** Given records follows **

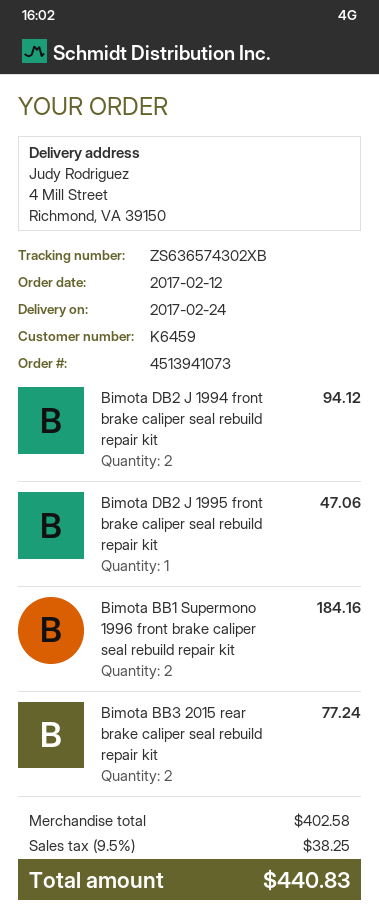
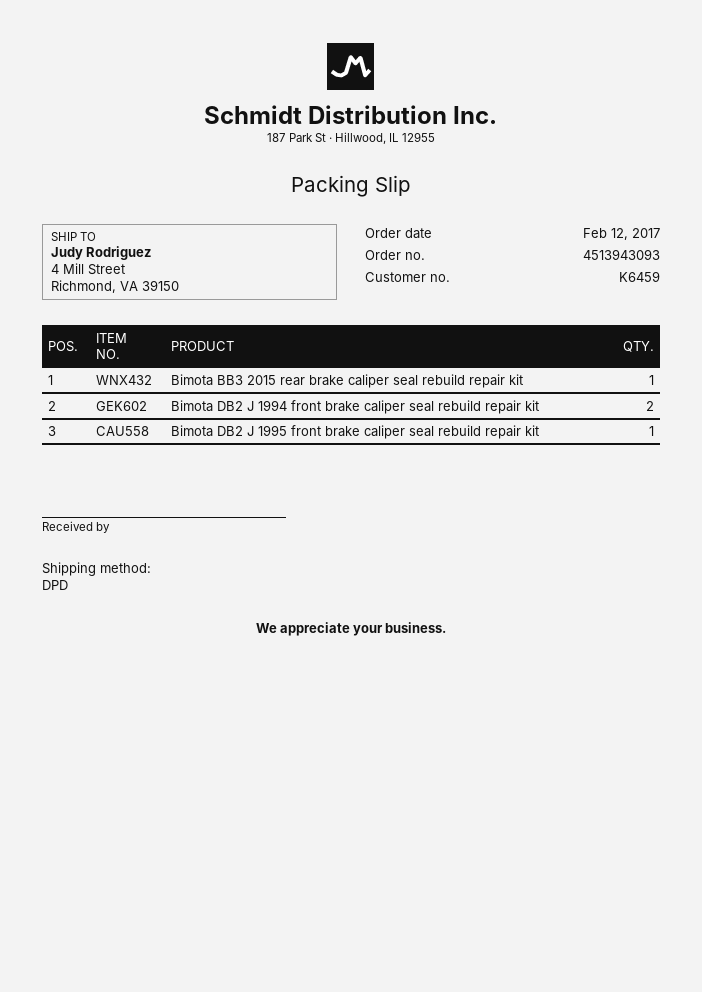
order number: 4513941073 -> 4513943093
Bimota BB1 Supermono 1996 front brake caliper seal rebuild repair kit: 2 -> none
Bimota BB3 2015 rear brake caliper seal rebuild repair kit: 2 -> 1

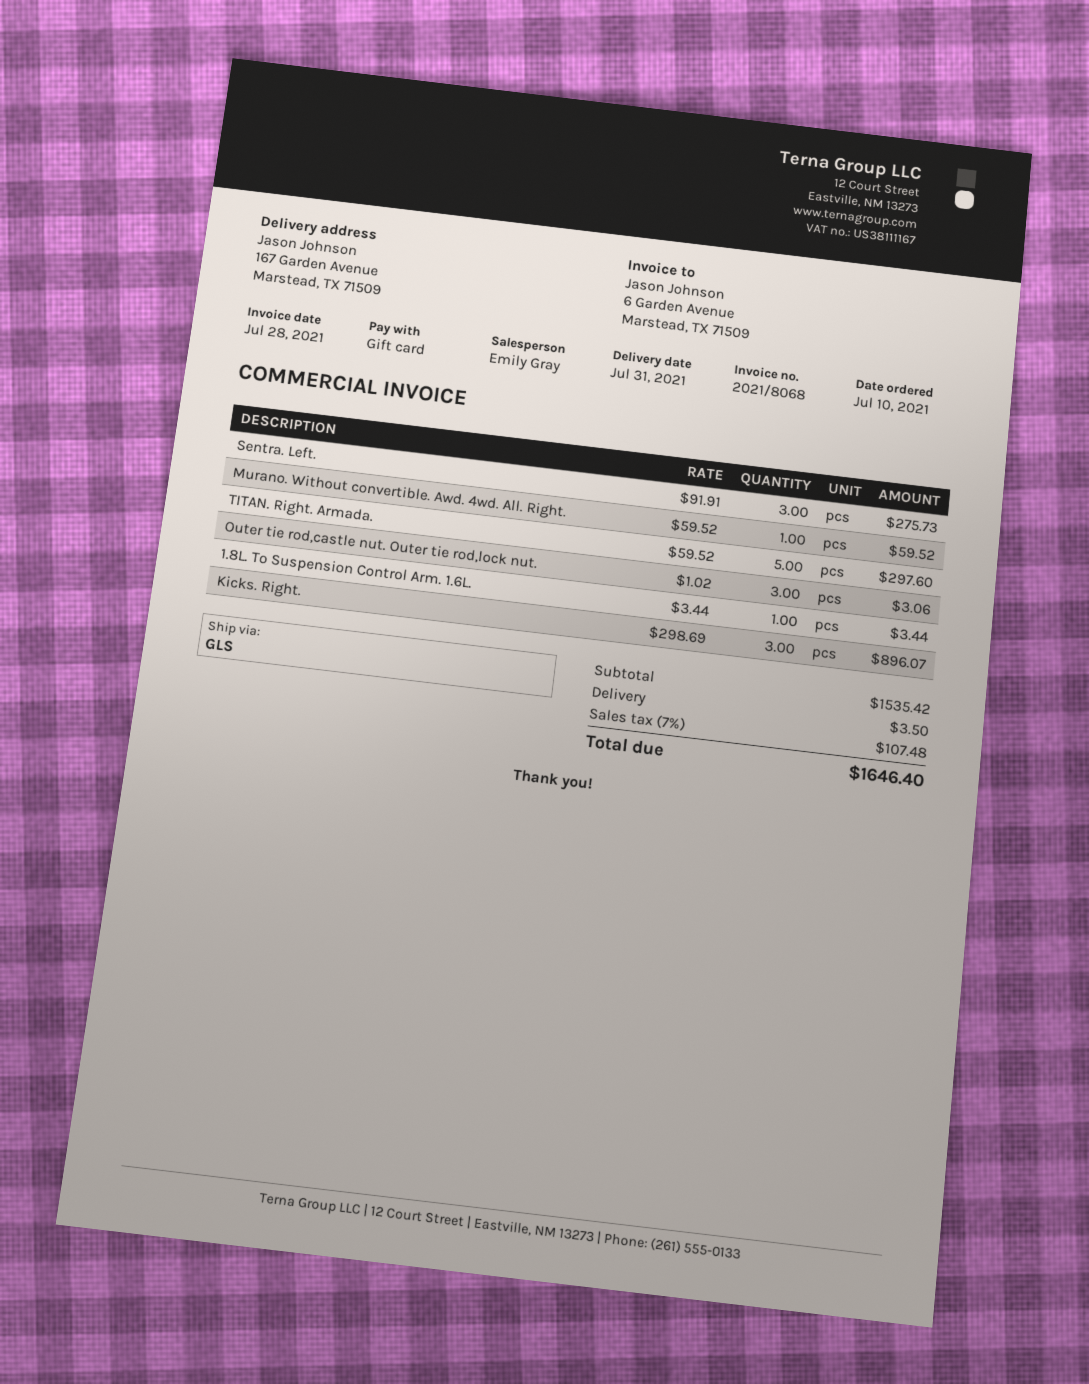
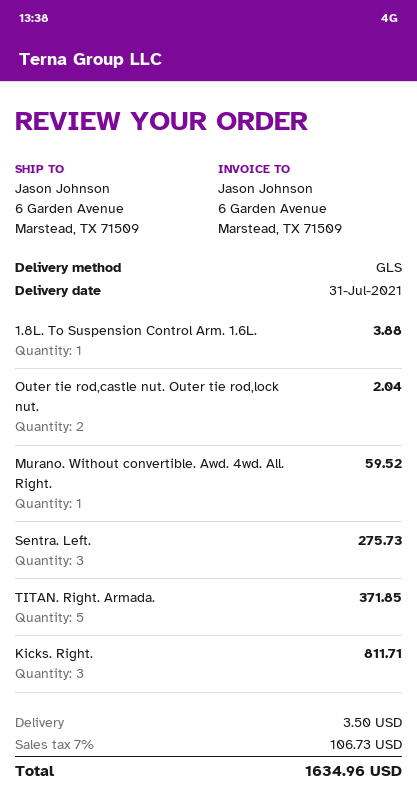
ship to: 167 Garden Avenue, Marstead, TX 71509 -> 6 Garden Avenue, Marstead, TX 71509
TITAN. Right. Armada.: 5 for 297.60 -> 5 for 371.85
Outer tie rod,castle nut. Outer tie rod,lock nut.: 3 for 3.06 -> 2 for 2.04
1.8L. To Suspension Control Arm. 1.6L.: 1 for 3.44 -> 1 for 3.88
Kicks. Right.: 3 for 896.07 -> 3 for 811.71
tax: 7% = 107.48 -> 7% = 106.73
total: 1646.40 -> 1634.96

** End of Given records **

**Your task:** From the entries above, copy every line containing the word "Right".

**Written response:**
TITAN. Right. Armada.: 5 for 297.60 -> 5 for 371.85
Kicks. Right.: 3 for 896.07 -> 3 for 811.71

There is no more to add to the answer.